Omitting all images, transcribe the entries word for word.
^^^^^^^^
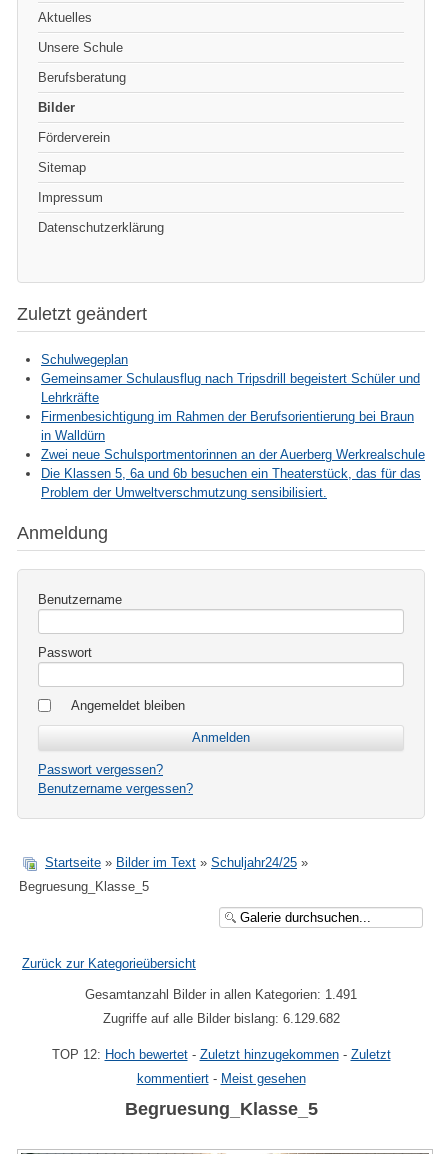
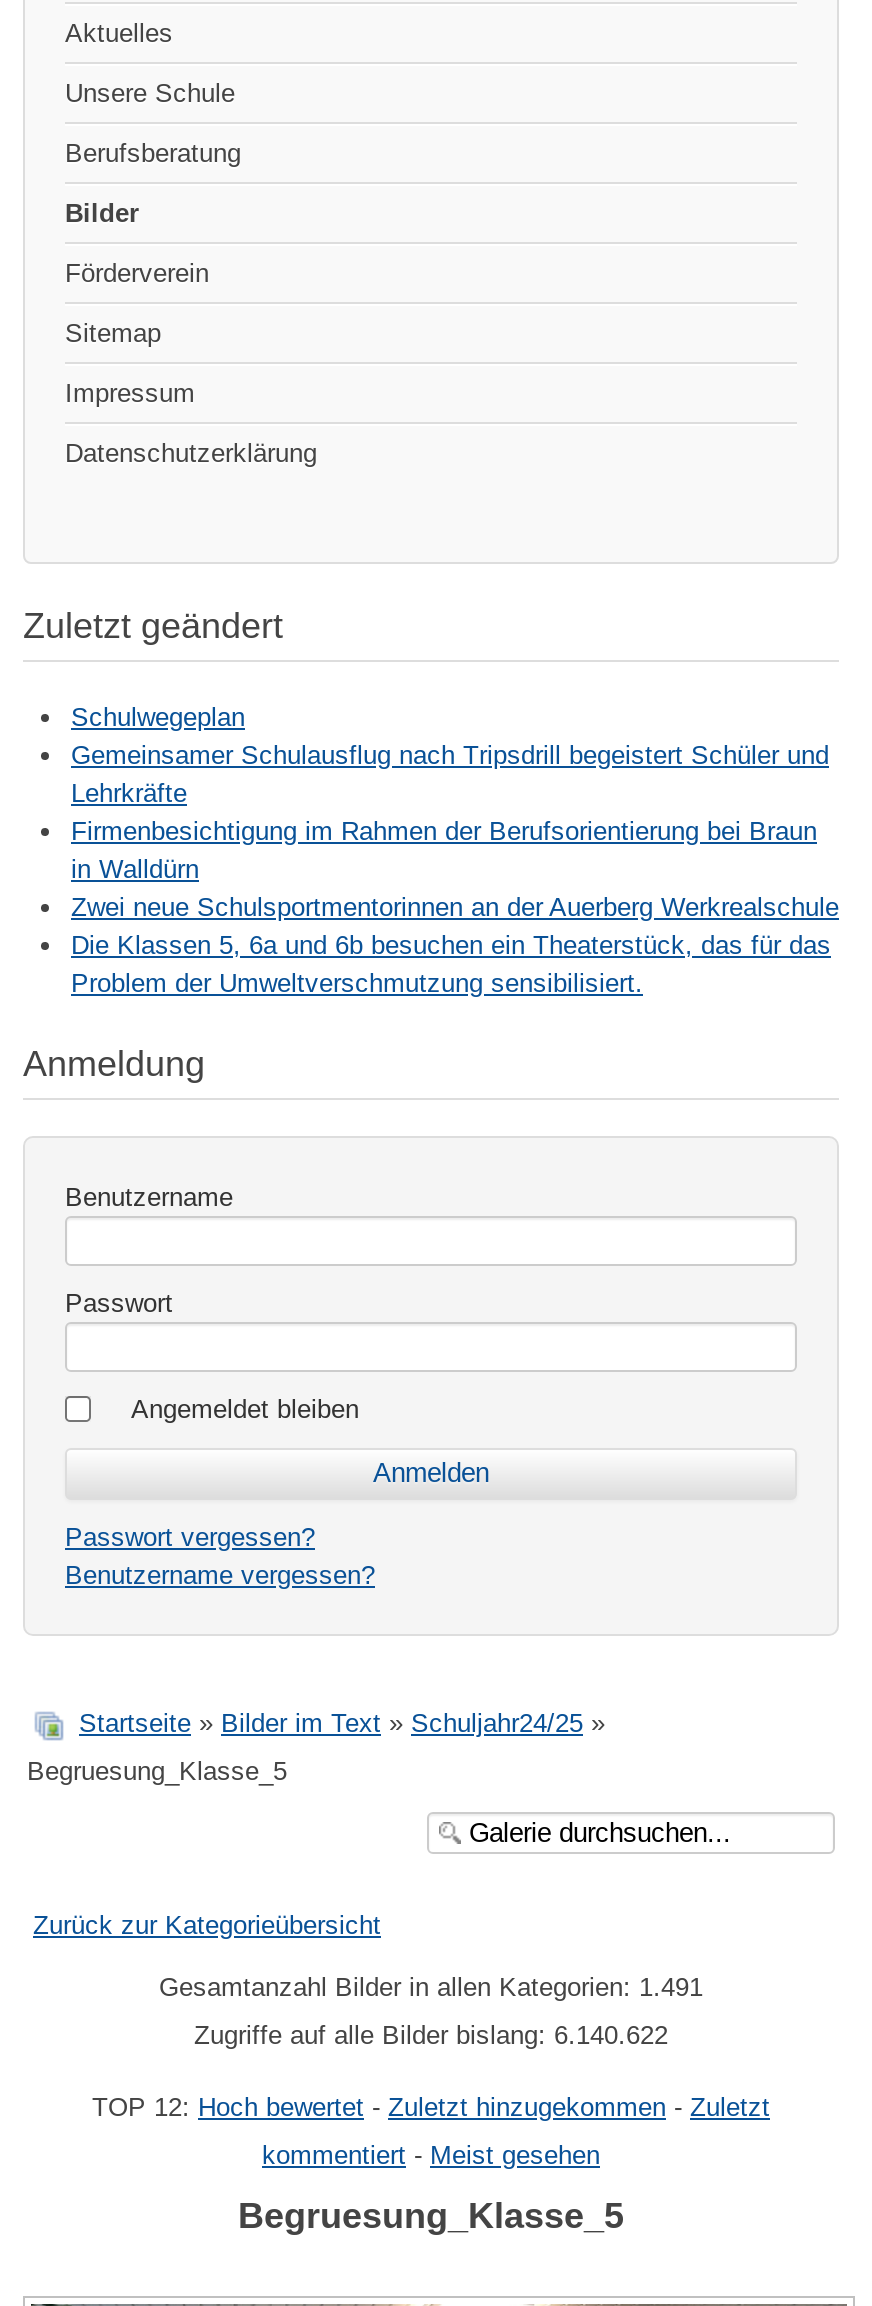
- Zugriffe auf alle Bilder bislang: 6.129.682
+ Zugriffe auf alle Bilder bislang: 6.140.622
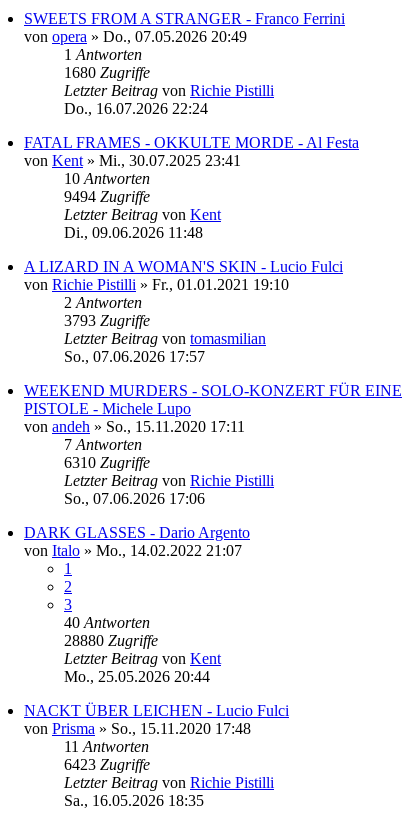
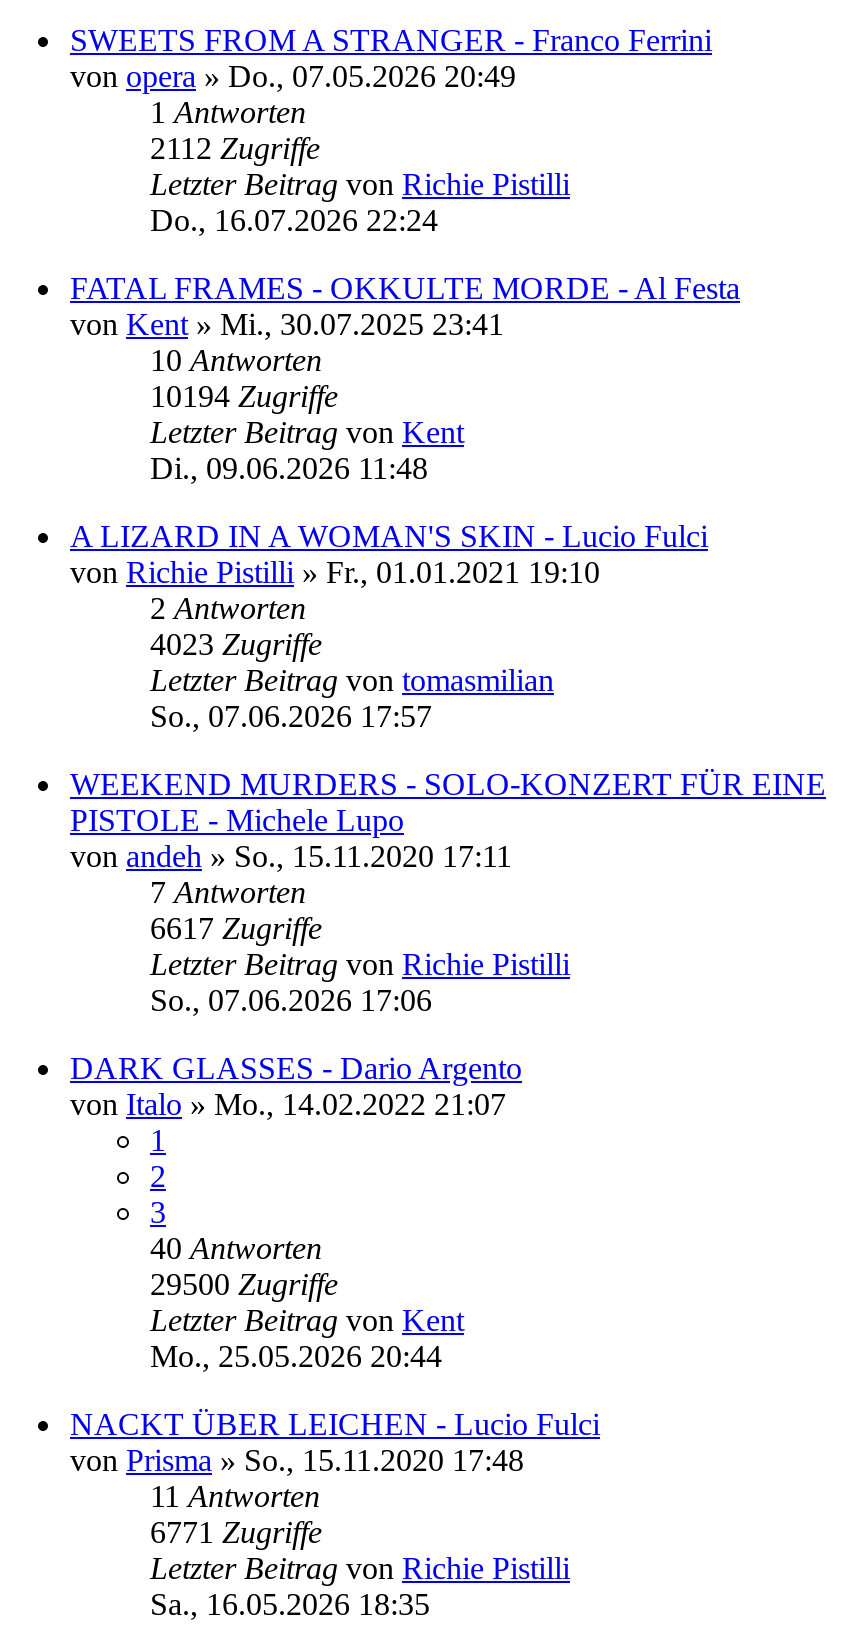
- 1680 Zugriffe
+ 2112 Zugriffe

- 9494 Zugriffe
+ 10194 Zugriffe

- 3793 Zugriffe
+ 4023 Zugriffe

- 6310 Zugriffe
+ 6617 Zugriffe

- 28880 Zugriffe
+ 29500 Zugriffe

- 6423 Zugriffe
+ 6771 Zugriffe
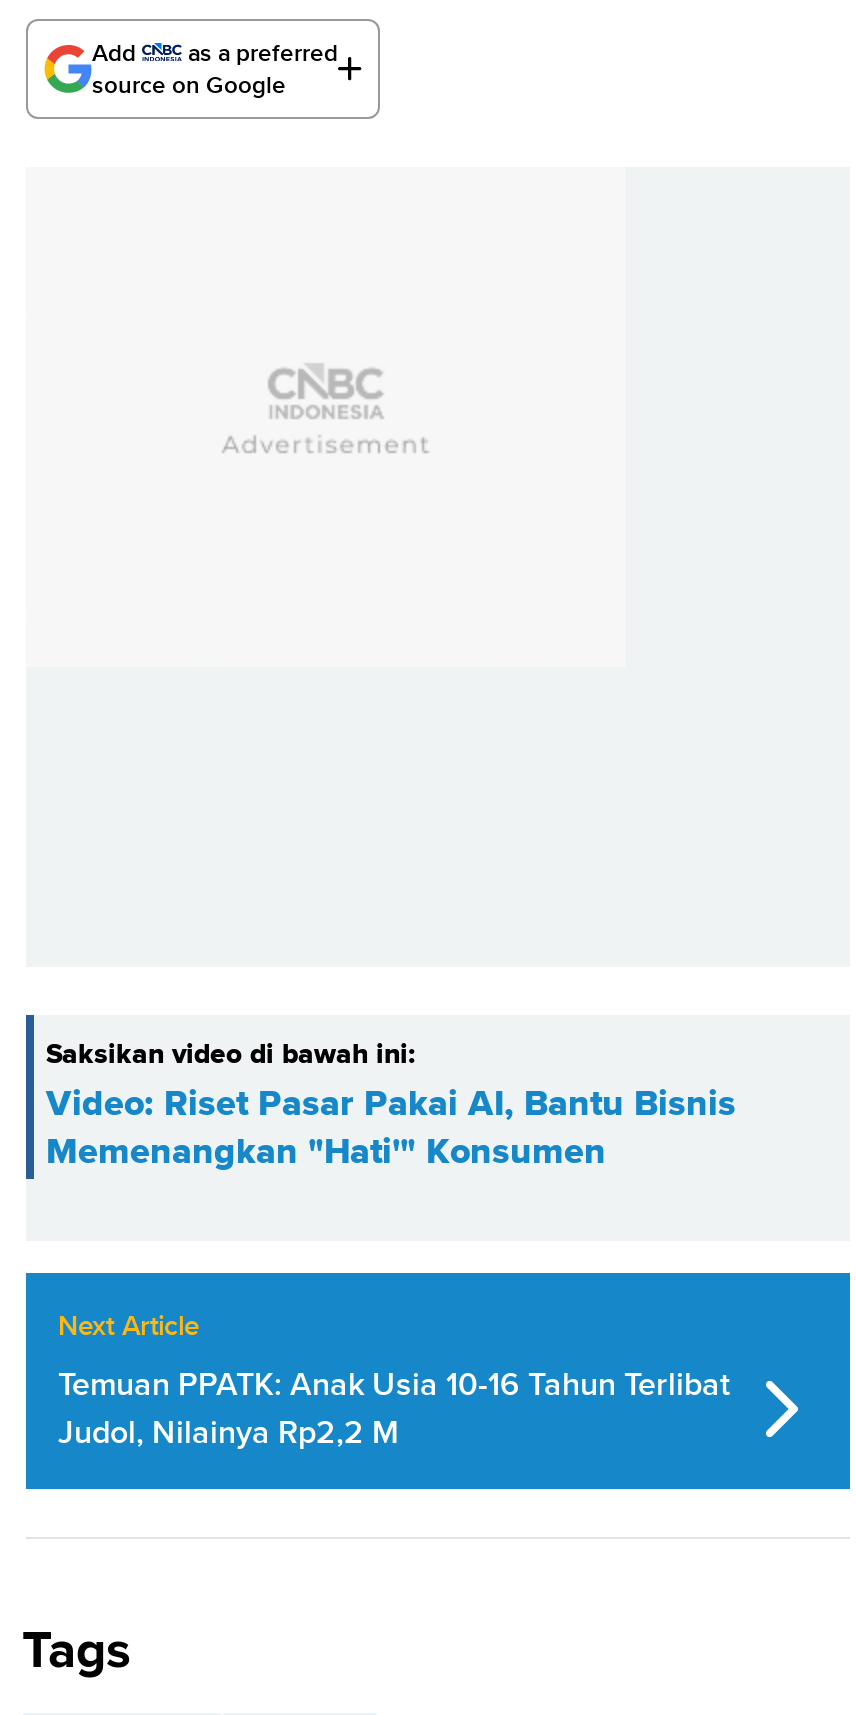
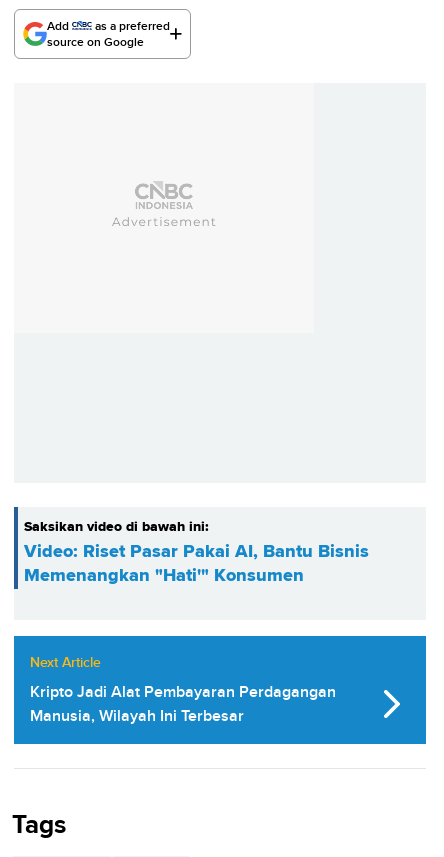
- Temuan PPATK: Anak Usia 10-16 Tahun Terlibat
- Judol, Nilainya Rp2,2 M
+ Kripto Jadi Alat Pembayaran Perdagangan
+ Manusia, Wilayah Ini Terbesar
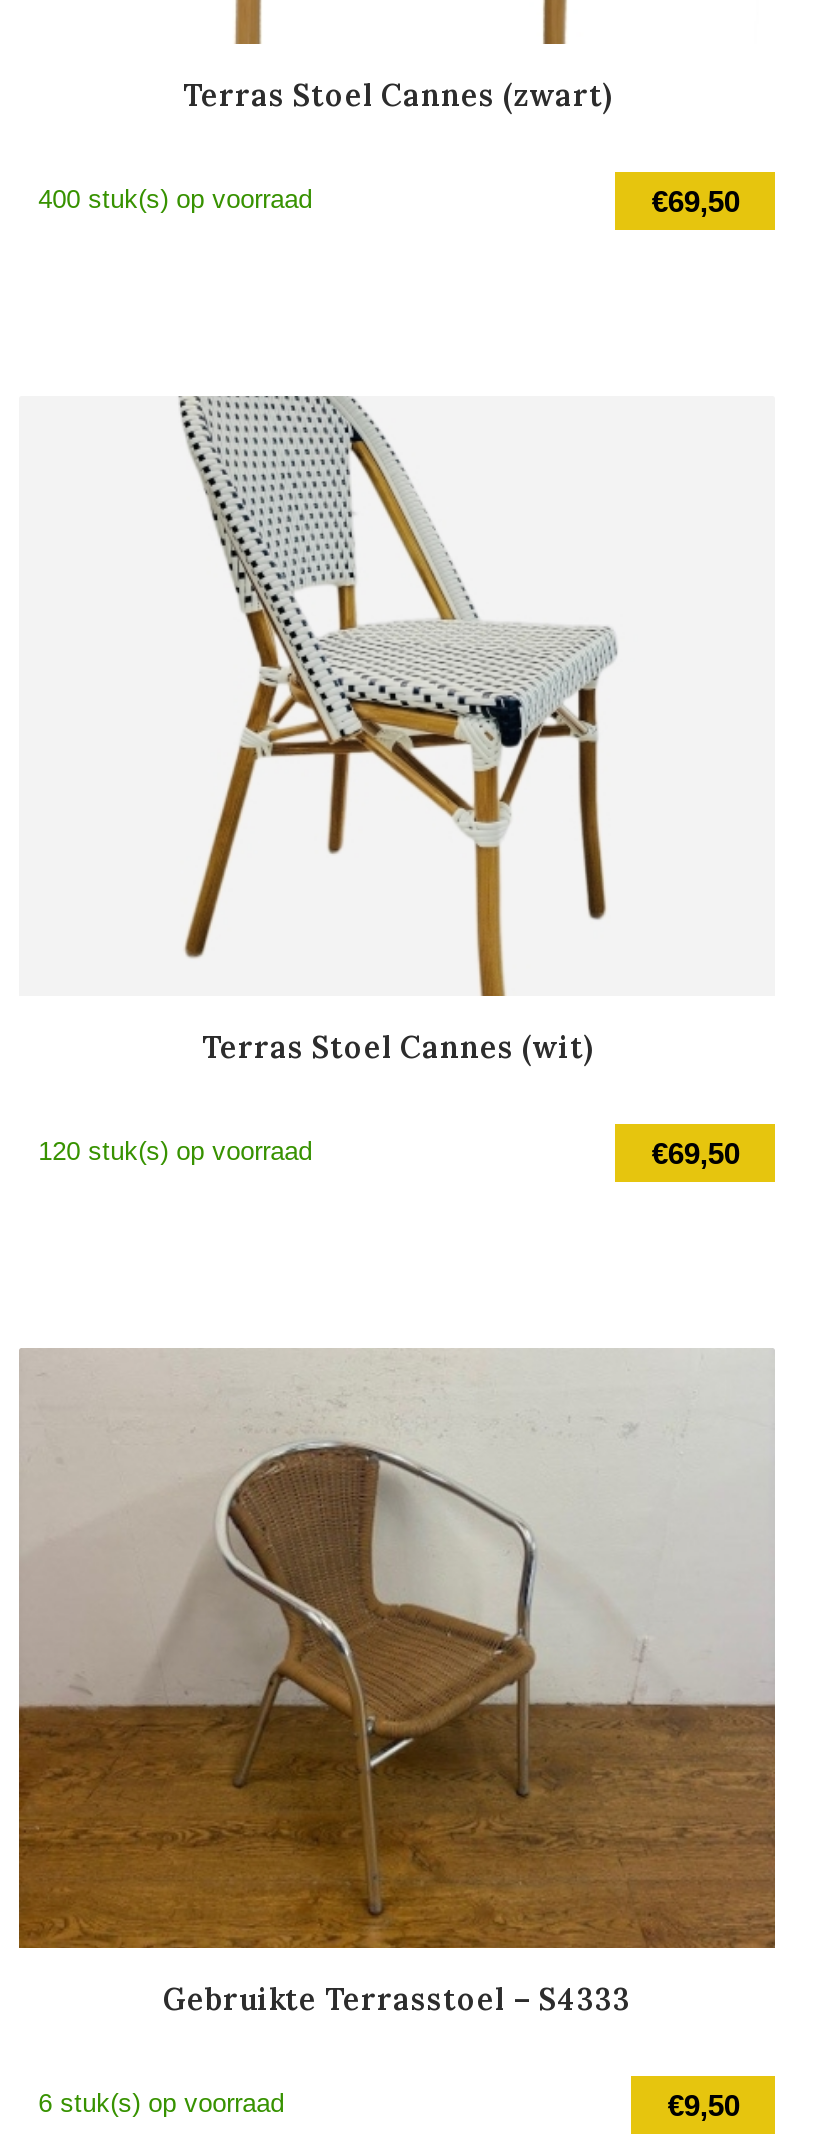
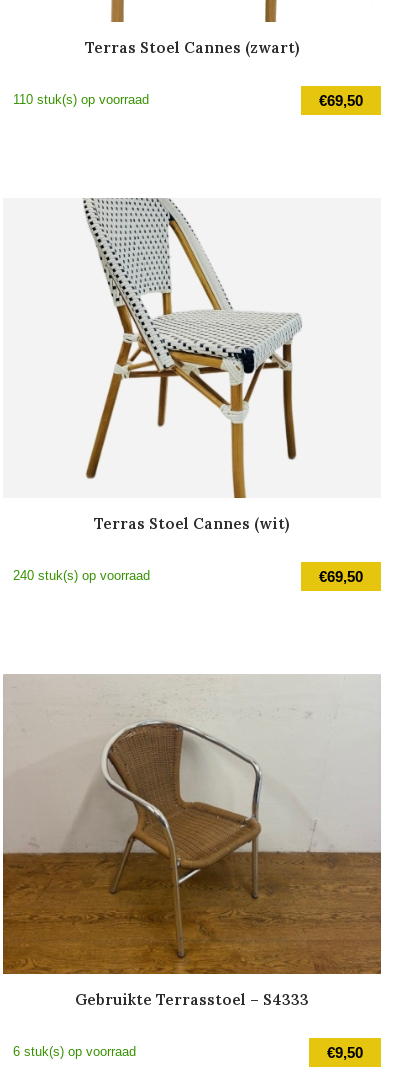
- 400 stuk(s) op voorraad
+ 110 stuk(s) op voorraad

- 120 stuk(s) op voorraad
+ 240 stuk(s) op voorraad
^^^^^^^^
• RESULT OF THIS EXERCISE:
- Zugriffe auf alle Bilder bislang: 6.129.682
+ Zugriffe auf alle Bilder bislang: 6.140.622
- 1680 Zugriffe
+ 2112 Zugriffe

- 9494 Zugriffe
+ 10194 Zugriffe

- 3793 Zugriffe
+ 4023 Zugriffe

- 6310 Zugriffe
+ 6617 Zugriffe

- 28880 Zugriffe
+ 29500 Zugriffe

- 6423 Zugriffe
+ 6771 Zugriffe
- Temuan PPATK: Anak Usia 10-16 Tahun Terlibat
- Judol, Nilainya Rp2,2 M
+ Kripto Jadi Alat Pembayaran Perdagangan
+ Manusia, Wilayah Ini Terbesar
- 400 stuk(s) op voorraad
+ 110 stuk(s) op voorraad

- 120 stuk(s) op voorraad
+ 240 stuk(s) op voorraad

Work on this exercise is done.